就是自那以后,两人步入了教堂,老爵爷和文夫人送上了安家的礼物,除了庄园、田产、还有来自遥远中国东方的通灵宝玉和紫玉燕钗,躺在轻飘飘的鹅毛垫子上,他还记得那个时候在教堂里圣烛摇摇,两人说了一大堆话,却又不知所云,前后不同,说话的过程中,两人一会儿笑,一会儿哭的……他正怔忪想着,身边的大儿子娜斯达克·杨碰了碰他胳膊,“父亲,礼堂里的大公,还等着你去送行。”他于是转身回去,而在他背后,单特美丽波娃女士在搀扶下上了自己的马车,刚刚她其实看见了他,这么多年的枕边人,不需要侧头她都知道他在那里,两人曾经是彼得堡跳双人华尔兹的最佳,无论去到什么舞厅,是皇家大场还是小一些的乡间庄园,只要牵着他的手,她都能很快地跳起来,地位也不会乱。
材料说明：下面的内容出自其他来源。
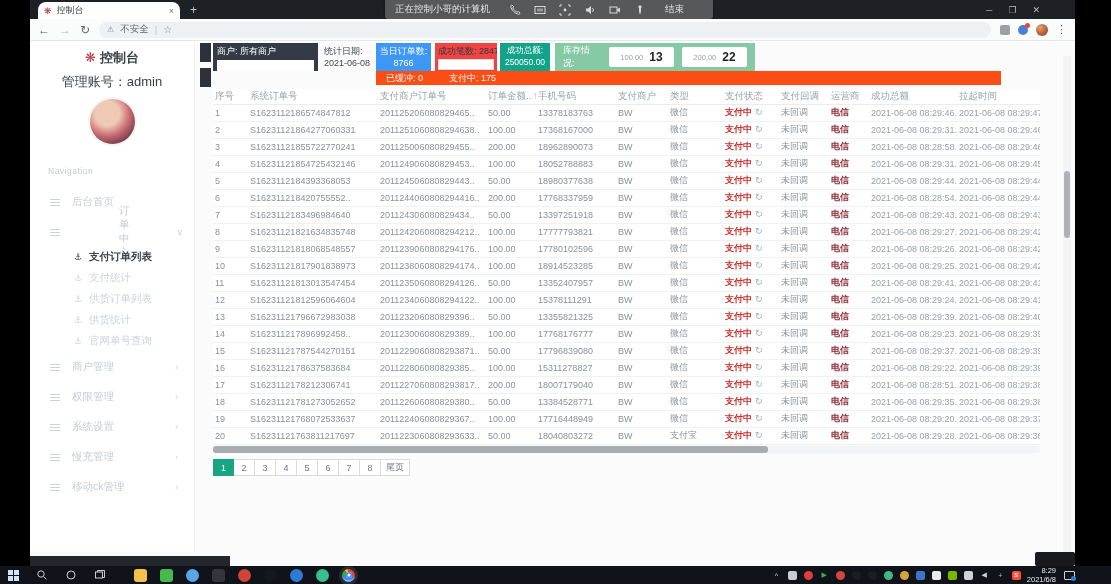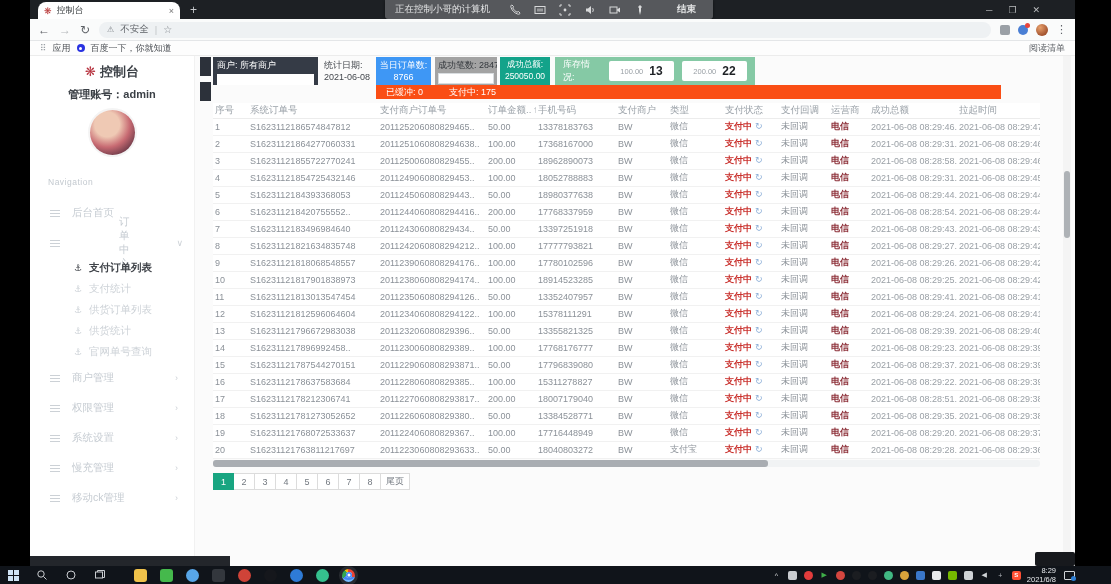--- a/index.html
+++ b/index.html
@@ -12,21 +12,21 @@
   .tab{position:absolute;left:8px;top:2px;width:142px;height:17px;background:#fff;border-radius:8px 8px 0 0;display:flex;align-items:center;padding:0 6px;font-size:9px;color:#3c4043;}
   .tab .fav{color:#b73434;font-size:9px;margin-right:5px;}
   .tab .ttl{flex:1;overflow:hidden;white-space:nowrap;}
   .tab .cl{color:#777;font-size:9px;}
   .newtab{position:absolute;left:160px;top:3px;color:#c7c9cc;font-size:12px;line-height:14px;}
   .winctl{position:absolute;right:35px;top:0;height:19px;display:flex;align-items:center;gap:16px;color:#babcbe;font-size:9px;}
   .remotebar{position:absolute;left:355px;top:0;width:328px;height:19px;background:#56585c;border-radius:0 0 3px 3px;display:flex;align-items:center;gap:13px;padding:0 10px;color:#e3e4e5;font-size:9.5px;box-shadow:0 1px 3px rgba(0,0,0,.5);}
   .remotebar .rtitle{margin-right:6px;white-space:nowrap;}
   .ric{width:12px;height:12px;display:inline-block;}
   .ric svg{width:12px;height:12px;display:block;}
-  .rend{margin-left:18px;white-space:nowrap;font-weight:bold;}
+  .rend{margin-left:6px;white-space:nowrap;}
 
   .navrow{position:absolute;left:0;top:19px;width:100%;height:22px;background:#fafbfb;border-bottom:1px solid #e4e6e8;display:flex;align-items:center;padding:0 8px;gap:9px;}
   .nbtn{color:#5f6368;font-size:12px;line-height:12px;}
   .nbtn.dim{color:#b5b8bb;}
   .omnibox{flex:1;height:16px;background:#eef1f3;border-radius:8px;display:flex;align-items:center;padding:0 8px;font-size:9.5px;color:#333;gap:6px;}
   .warn{color:#80868b;font-size:8px;}
   .sec{color:#5f6368;}
   .sep{color:#c2c5c8;}
   .url{flex:1;white-space:nowrap;overflow:hidden;color:#202124;}
   .star{color:#80868b;font-size:10px;}
@@ -37,45 +37,45 @@
   .avatar-s{width:12px;height:12px;border-radius:50%;background:radial-gradient(circle at 35% 30%,#e8a06b,#a35430 70%);}
   .kebab{color:#5f6368;font-size:11px;}
 
   .bkmrow{position:absolute;left:0;top:41px;width:100%;height:15px;background:#fdfdfd;border-bottom:1px solid #ececec;display:flex;align-items:center;padding:0 10px;gap:6px;font-size:9px;color:#4d5156;}
   .grid9{color:#9aa0a6;font-size:9px;}
   .bfav{width:8px;height:8px;border-radius:50%;background:#2932e1;display:inline-block;position:relative;}
   .bfav:after{content:"";position:absolute;left:2.5px;top:2.5px;width:3px;height:3px;border-radius:50%;background:#fff;}
   .rlist{margin-left:auto;color:#5f6368;}
 
   
-  .page{position:absolute;left:0;top:56px;width:100%;height:510px;background:#fbfbfb;}
+  .page{position:absolute;left:0;top:42px;width:100%;height:510px;background:#fbfbfb;}
   .sidebar{position:absolute;left:0;top:0;width:165px;height:100%;background:#fff;border-right:1px solid #f1f1f1;}
   .logo-row{margin-top:7px;text-align:center;font-size:13px;font-weight:bold;color:#3a3f45;}
   .logo-row .knot{color:#b73440;margin-right:4px;font-size:13px;}
-  .acct{margin-top:6px;text-align:center;font-size:11px;color:#3a3f45;font-weight:bold;}
+  .acct{margin-top:6px;text-align:center;font-size:13px;color:#3a3f45;font-weight:normal;}
   .uavatar{width:45px;height:45px;border-radius:50%;margin:8px auto 0;background:radial-gradient(circle at 38% 32%,#efc9b4 0 30%,#c76a72 55%,#5a3040 85%);box-shadow:0 0 0 2px #f4f4f4;}
   .navlbl{margin:22px 0 4px 18px;font-size:8.5px;color:#c3c9cf;letter-spacing:.5px;}
   .sitem{display:flex;align-items:center;height:28px;padding:0 16px 0 20px;font-size:10.5px;color:#c6ccd2;cursor:pointer;}
   .sitem .ham{width:10px;height:7px;margin-right:12px;background:repeating-linear-gradient(#ccd1d6 0 1px,transparent 1px 3px);flex:none;}
   .sitem .lbl{flex:1;}
   .sitem .chev{color:#ccd1d6;font-size:9px;}
   .subitem{display:flex;align-items:center;height:21px;padding-left:44px;font-size:10.5px;color:#ced3d8;cursor:pointer;}
   .subitem .anch{margin-right:7px;font-size:9px;}
   .subitem.active{color:#3f4349;font-weight:bold;}
   .main{position:absolute;left:165px;top:0;width:715px;height:100%;}
   .toggle{position:absolute;width:11px;height:19px;background:#2c313a;left:5px;}
   .t1{top:1px;} .t2{top:26px;}
 
   .sbox{position:absolute;top:1px;height:28px;font-size:9px;overflow:hidden;}
   .sbox .l1{white-space:nowrap;}
   .darkbox{left:18px;width:105px;background:#353b46;color:#fff;padding:2px 4px;}
   .darkbox input{width:97px;height:11px;border:0;background:#fff;margin-top:2px;display:block;}
   .datebox{left:127px;width:50px;color:#43474d;padding:2px 2px;text-align:left;}
   .bluebox{left:181px;width:55px;background:#3e97f5;color:#fff;text-align:center;padding:2px 0;}
-  .succbox{left:240px;width:62px;background:#a3a3a3;color:#33373c;padding:2px 3px;}
+  .succbox{left:240px;width:62px;background:#ef4444;color:#33373c;padding:2px 3px;}
   .succbox input{width:56px;height:11px;border:1px solid #d9dde0;background:#fff;margin-top:1px;display:block;}
   .tealbox{left:305px;width:50px;background:#13a38a;color:#fff;text-align:center;padding:2px 0;font-size:8.5px;}
   .greenbox{left:360px;width:200px;background:#85c9a5;color:#fff;display:flex;align-items:center;gap:8px;padding:0 8px;}
   .stockbox{background:#fff;border-radius:2px;height:20px;width:66px;display:flex;align-items:center;justify-content:center;gap:6px;}
   .stockbox .pr{color:#9aa0a6;font-size:7.5px;}
   .stockbox .ct{color:#1e2125;font-size:12px;font-weight:bold;}
   .orangebar{position:absolute;left:181px;top:29px;width:625px;height:14px;background:#fa4e15;color:#fff;font-size:9px;display:flex;align-items:center;gap:26px;padding:0 10px;}
 
   .tblwrap{position:absolute;left:18px;top:47px;width:827px;background:#fff;}
   table{border-collapse:collapse;table-layout:fixed;width:827px;}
望着蒙着一层雾气的小玻璃窗格,外头雪花飞飞扬扬,她反而觉得心里很平静,想起来托尔斯泰写的,“在生活中遇到各种最复杂棘手的问题时,奥勃朗斯基通常的解决办法就是过一天算一天,抛弃烦恼忘记愁。”她一直处在这样的环境里,深知大部分人的小家庭都有这样那样的问题,譬如自己的同宗堂妹敏李亚莎,小时候的青梅竹马就曾经抛下她远渡美利坚淘金,音讯全无。算了,幸福的家庭家家相似,不幸的家庭各各不同。到了如今的年纪,不可调和的事情就是不可调和,不管外人怎么看,她都不想再改变了。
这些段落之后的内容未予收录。